Se esse espaço está vago e tende, por defeito, a ser sobretudo capitalizado eleitoralmente pelo PS e/ou pela abstenção, há algumas dúvidas e curiosidades que são suscitadas, para esclarecimento futuro, pelas lacónicas primeiras declarações programáticas.

Por exemplo, em que aspectos é que a desejada «economia mista, com sector público, privado e cooperativo/associativo» (e que já vi ser acusada de «um socialismo capitalista») se diferencia daquela que, com as mesmas características, consta do programa do PCP e da em tempos muito badalada Democracia Avançada no Limiar do séc. XXI.

Ou, sabendo quem leu Marx em vez de manuais de marxismo que a «mercantilização das pessoas» é o ponto de partida tanto para a teorização da mais-valia/exploração quanto para a crítica às várias vertentes da alienação, seria interessante clarificar se a utilização dessa expressão corresponde, conforme parece, a uma posição de recusa e combate contra ambos os fenómenos.

À parte estas curiosidades, que esperemos venham a ter resposta oportuna, justifica-se (olhando de fora, pelos olhos de quem preza e anseia pela constituição de uma plataforma mínima comum da esquerda, contra e em alternativa à lógica austeritária e à destruição do país) referir uma questão importante, por óbvia que seja: que a criação desta nova força partidária tanto poderá vir a propiciar uma ponte de diálogo como uma maior fragmentação. Tanto esse potencial como esse risco resultam, afinal, do facto de o espaço político-sociológico que pretendem ocupar existir e ser relevante, de a sua eventual tradução em votos poder suscitar reacções díspares (dos próprios e dos restantes) e de ser evidentemente ridículo retratar quem se situe nesse espaço e o pretenda ocupar como PêÉsses envergonhados, por esse partido não ser cool.

Se o resultado for uma maior fragmentação, ou se o tal LIVRE se vier a revelar irrelevante, lamentá-lo-ei. Mas, afinal, não só é total e completa a legitimidade de criar partidos, por parte de quem não se reveja nos existentes e pretenda intervir politicamente sob essa forma, como não é monopólio dos partidos já existentes o direito à asneira e ao desrespeito pelas aspirações populares (com e sem partido) à construção de uma alternativa comum e concertada que derrote as insustentáveis políticas presentes.
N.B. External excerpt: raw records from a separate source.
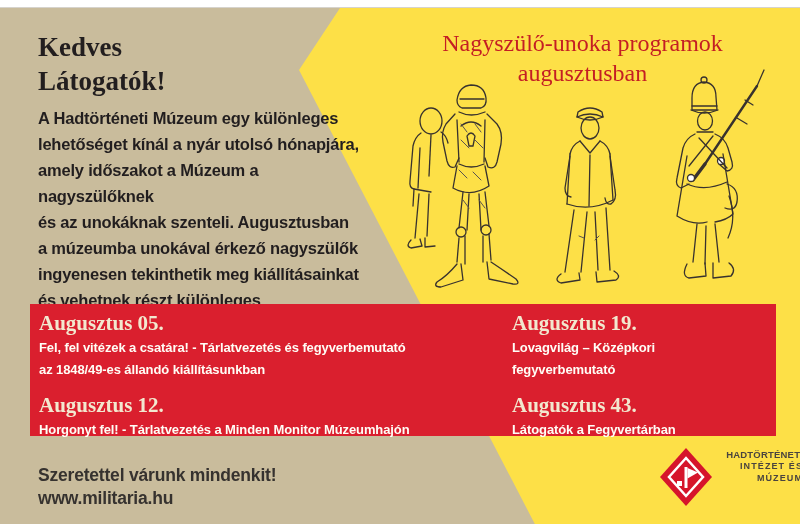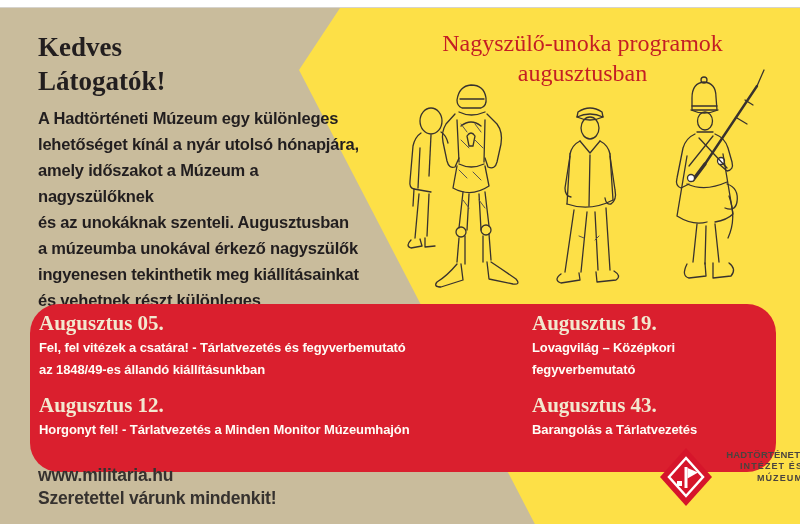"Augusztus 05." .band { border-radius: 29px -> none; height: 168px -> 132px }
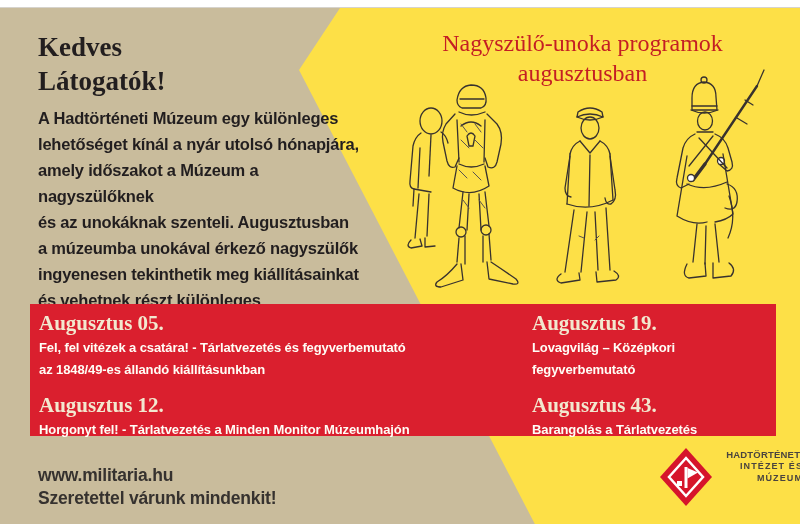"Augusztus 19." .band .col-right { left: 502px -> 482px }
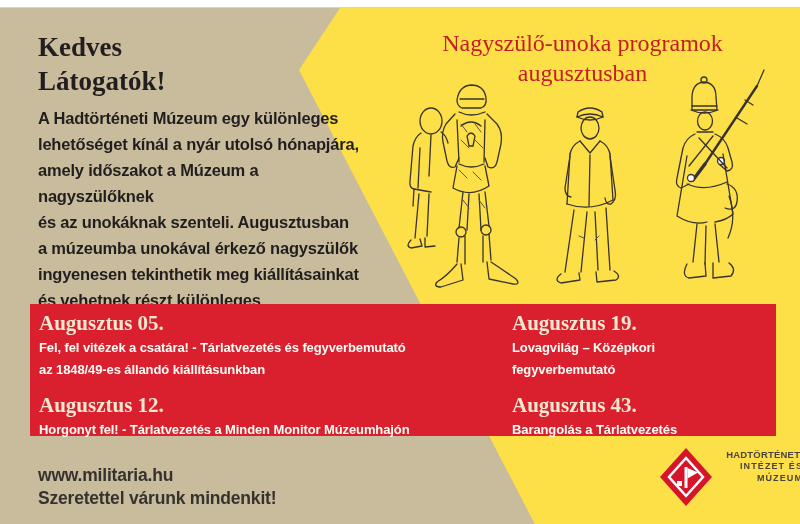"Barangolás a Tárlatvezetés" div.p-desc { text: Barangolás a Tárlatvezetés -> Látogatók a Fegyvertárban }
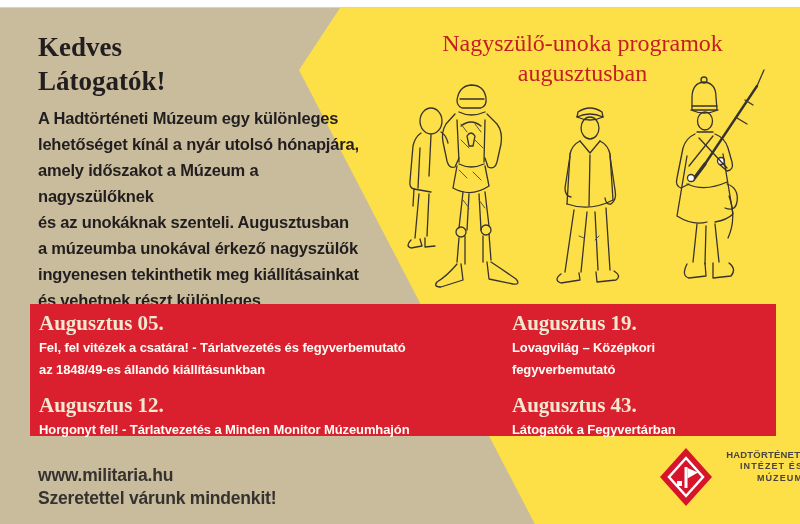"www.militaria.hu" div { order: before "Szeretettel várunk mindenkit!" -> after "Szeretettel várunk mindenkit!" }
Também à parte das curiosidades que há pouco expressei, pelo menos uma vantagem é expectável da criação desse partido. Vindo o Rui Tavares a levantar publicamente, desde há muito, diversas questões sobre a qualidade da democracia, a UE e a nossa relação com ela (questões que, discorde-se ou concorde-se com as suas posições, são relevantes e merecem ser discutidas, embora a isso fujam os partidos existentes, por tacticismo ou desconforto), é provável que elas venham a ser objecto do discurso desse novo partido e que, com isso, não haja como não discuti-las. E, atrás delas, outras. Nesta fase de paradoxal enquistamento dos partidos de esquerda sobre si próprios e de ainda mais paradoxal business as usual, talvez só isso já valha a pena.

Um sinal dessa possibilidade é, por exemplo, este post de Francisco Louçã. É verdade que se trata de um texto de uma violência que parece resultar de desconforto, fragilizando-o, e com argumentos a que temo faltem, por vezes, o alinhavo e o desejável grau de pertinência. Mas é um começo.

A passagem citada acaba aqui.